Yes, this is me today. Did you ever put things away in special places so you could find them, and then lo and behold, they were never seen again. Unless of course you were looking for something else and didn’t need the first one anymore. Had given up on ever finding it? Well, that’s me today. I’m searching images in boxes, on CDs, in my computer for two or three photos, only to find others I might use one day. I stop, save each of those to a special place, knowing full well I may never see them again.

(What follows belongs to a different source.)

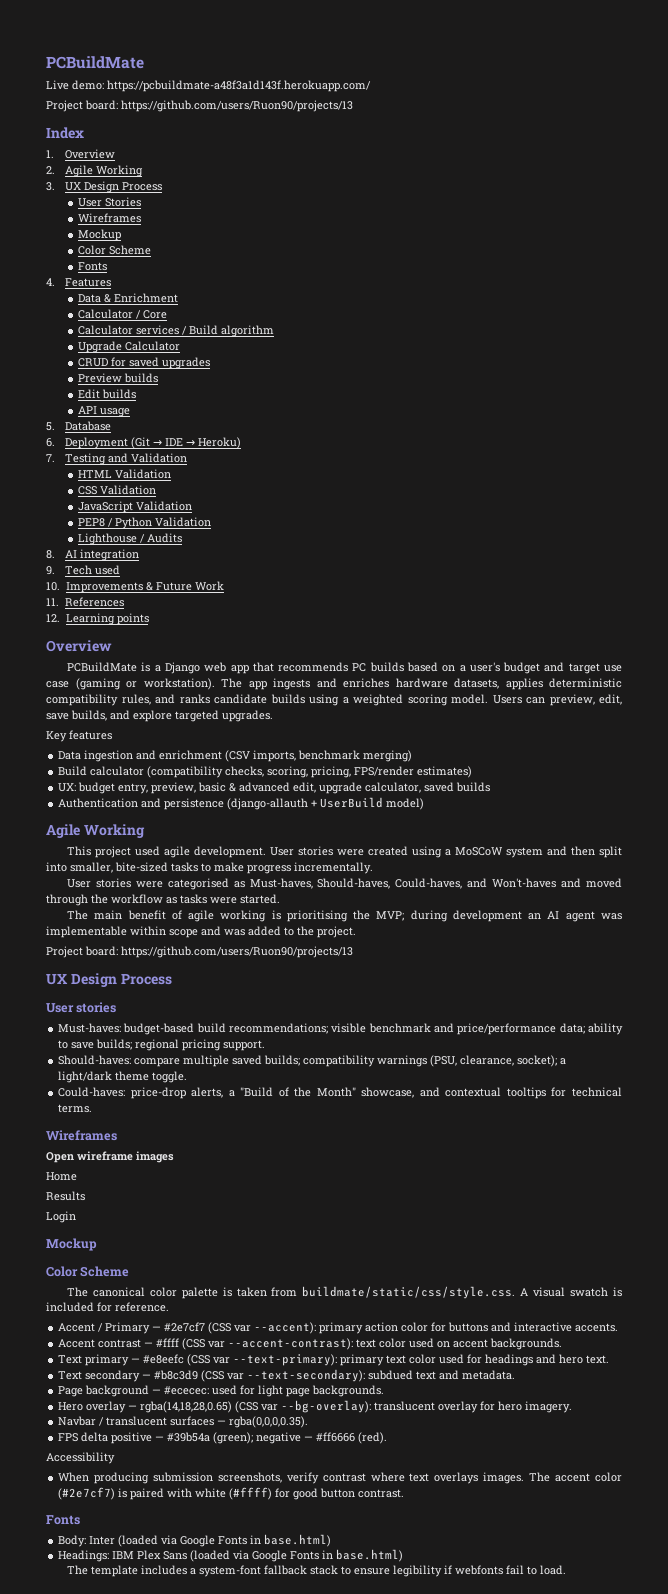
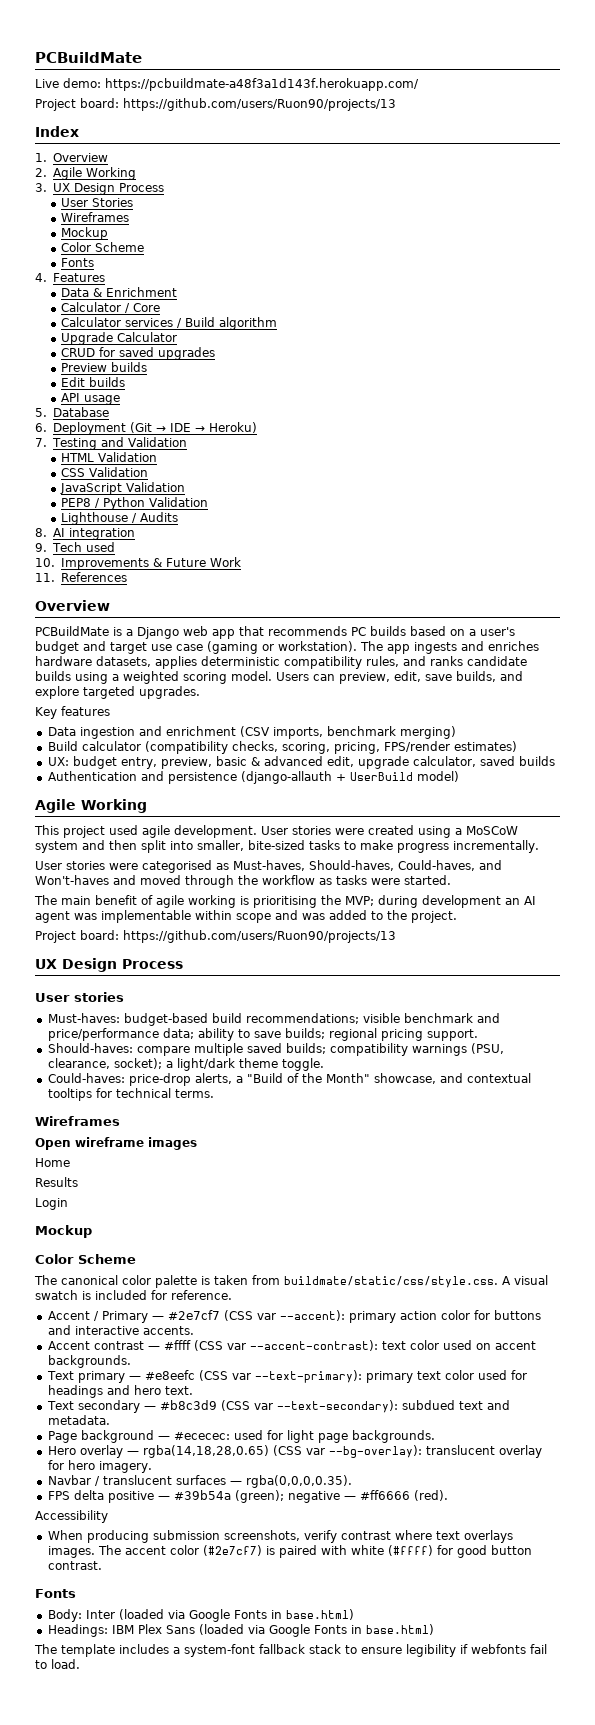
- 12. Learning points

I can hear you all laughing already, shaking your heads because you either never do that or you do it too. I did however find one I looked for a few weeks ago for the blog on snakes. It’s me holding one of the reticulated pythons I wrote about then. I did not find one I was searching for that I swear I had my hands on a few weeks ago. So the search goes on.

Since I’ve vowed to write a blog every Monday from now into perpetuity I put down my search and took up the keyboard to do just that. I promised readers it would tell tales of my adventures working for a rural newspaper. Though that doesn’t sound very exciting, you’ve already learned that it was if you’ve been reading the past few posts.

Besides writing about my misadventures and adventures, I will tell stories about those of others I interviewed over the years. There’s Robert Younkin, the famous aviator, whose nephew Bobby was killed in an air show not many years ago. I spent time with his wife until we watched this airplane land on her front lawn. “There he is now,” she said. I hoped for a ride, but that didn’t happen. I did get a great interview.

Then there’s Al Houser, the first Apache baby born to the Ft. Sill Apaches after they were released from prison to live in Indian Territory. Oklahoma for those of you who might not know that. Al’s brother Al is a famous sculptor. For two hours I sat in the living room of this Apache warrior while he told me tales of his life and about how he flew night raids over Germany during WW II. Think about the irony of that for a moment folks.

As soon as I find my articles on these so I can make sure my memory is correct, I will write the full stories.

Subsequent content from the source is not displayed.